How to complete this task: The records below must be copied in full; omit the images.

Provided records:
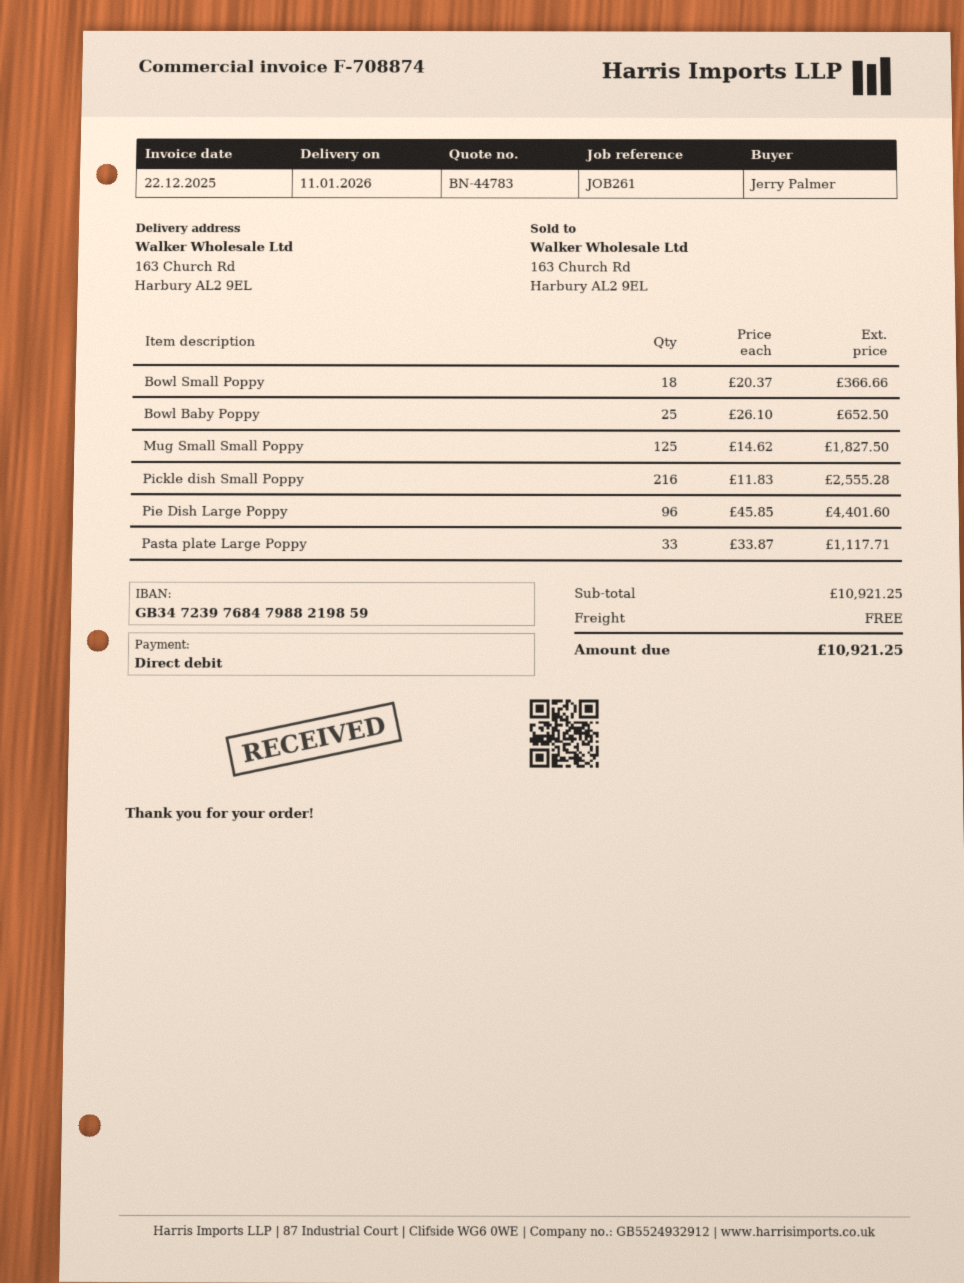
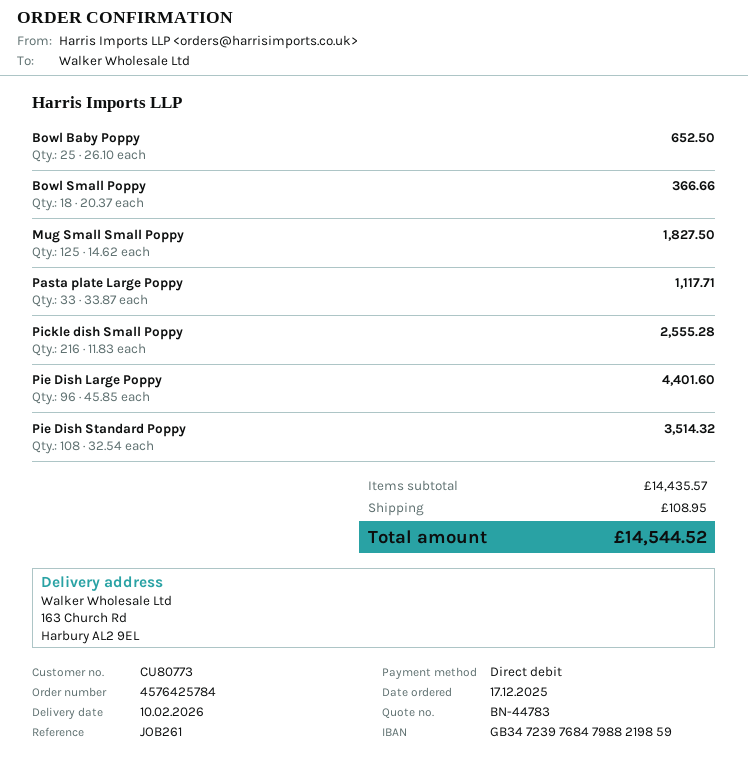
delivery date: 2026-01-11 -> 2026-02-10
Pie Dish Standard Poppy: none -> 108 x 32.54 = 3514.32
subtotal: 10921.25 -> 14435.57
shipping: 0.00 -> 108.95
total: 10921.25 -> 14544.52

Expected answer:
delivery date: 2026-01-11 -> 2026-02-10
Pie Dish Standard Poppy: none -> 108 x 32.54 = 3514.32
subtotal: 10921.25 -> 14435.57
shipping: 0.00 -> 108.95
total: 10921.25 -> 14544.52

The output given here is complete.